Roscoe and Bailey stake out a park and make an arrest, and Patchee wakes up, regretting it.

· 23:50


Hi, Imogen here, your faithful storyteller. There’s a lot happening in part five, so let’s get you caught up.

Previously, Molly and Patchee started their investigation into the disappearance of Fogsworth’s hamster football team, with Molly rushing out to presumably catch the kidnapper. When we last saw Patchee, he was lying on the floor after being hit by a whole cabinet’s worth of crockery – his reward for trying to leap to Molly’s rescue, but being perhaps a little clumsy in the process.

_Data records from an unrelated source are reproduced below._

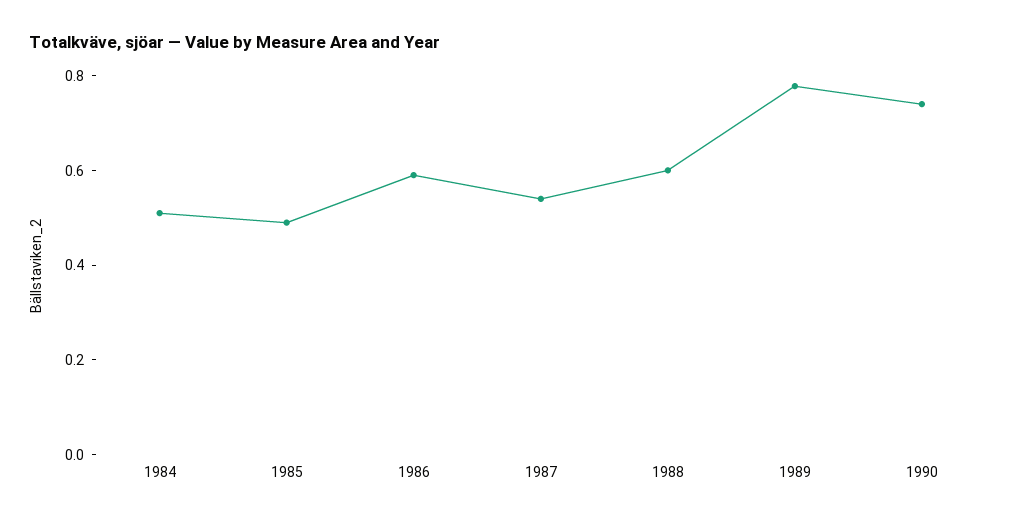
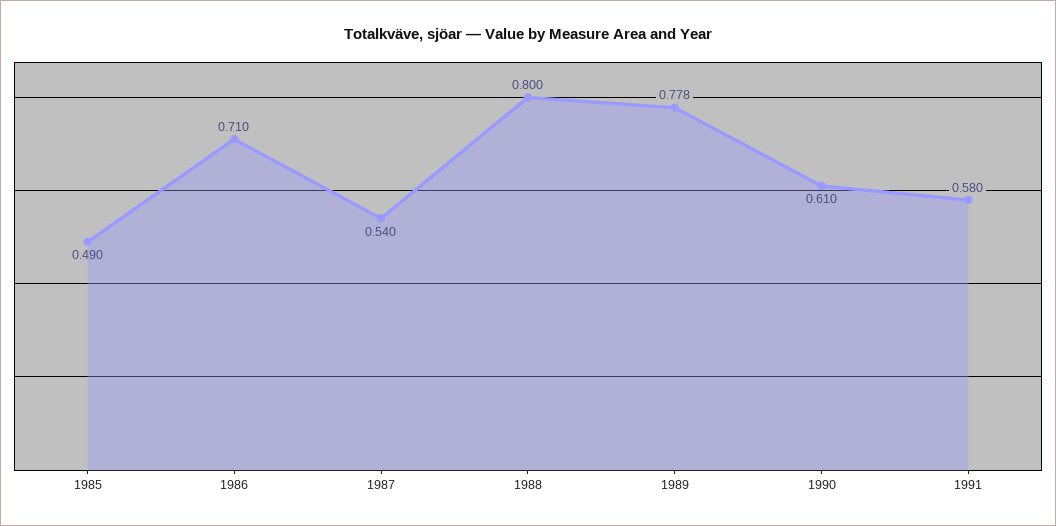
1984: 0.5 -> none
1986: 0.6 -> 0.71
1988: 0.6 -> 0.8
1990: 0.75 -> 0.61
1991: none -> 0.58

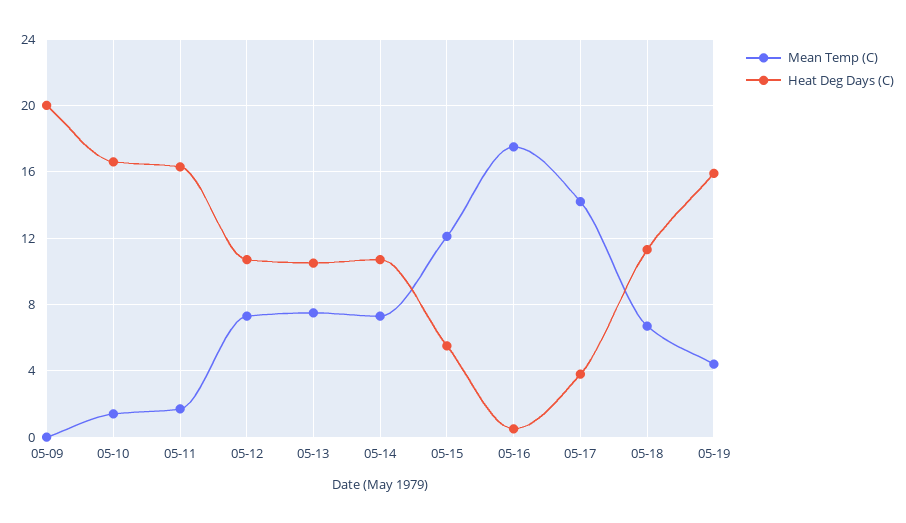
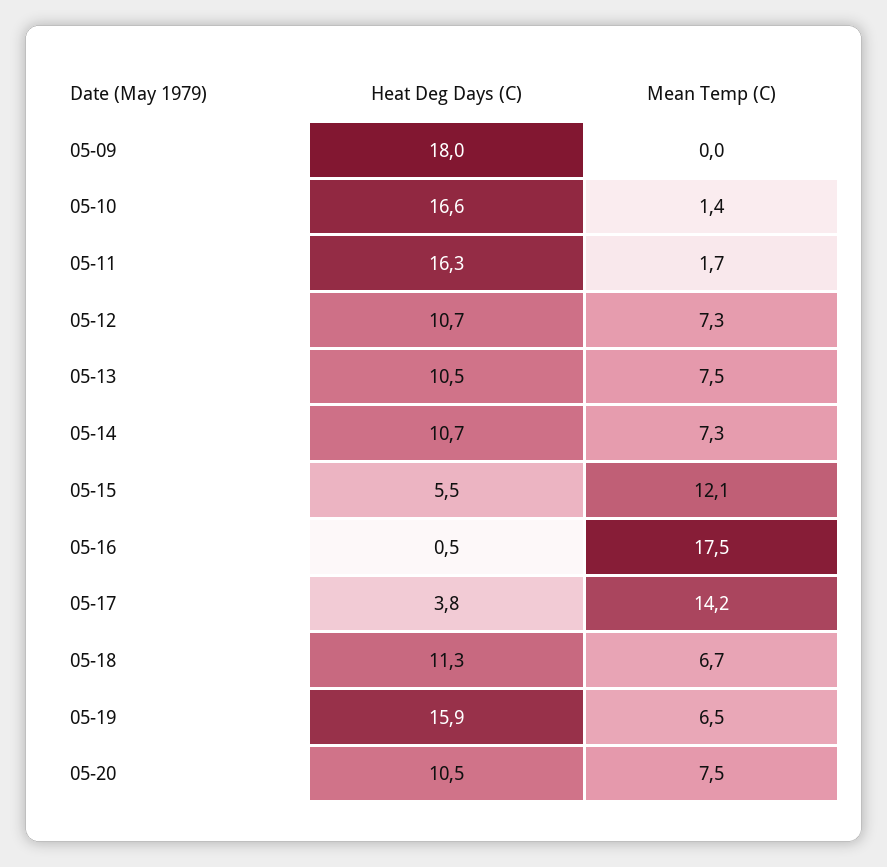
Heat Deg Days (C), 05-09: 20 -> 18
Mean Temp (C), 05-19: 4.5 -> 6.5
Heat Deg Days (C), 05-20: none -> 10.5
Mean Temp (C), 05-20: none -> 7.5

Right. I’m here with a big mug of tea, Mark’s over there on the music and sound effects… let’s get into part five of Molly Whiskers and the Blue Tentacle.

“What was that noise?” asks Bailey.

It was Roscoe’s tummy rumbling.

“What noise? I didn’t hear any noise”, lies Roscoe.

“It… it sounded like something very large and very angry”, continues Bailey.

“Hmph”, says Roscoe.

A few long, long seconds pass, then Roscoe says “OK, hand them over.”

“Hand what over?” asks Bailey, her eyes widening in mock innocence.

“You know what”, counters Roscoe, holding out a meaty paw.

Bailey tries her “oh gees boss, I’m sure I don’t know whatever you could mean” look for a short moment, before realising it’s not going to fly, and hands over the bunch of asparagus to her partner.

“But I thought you said you weren’t a rabbit and you didn’t eat rabbit food?” says Bailey, in her best mocking tone.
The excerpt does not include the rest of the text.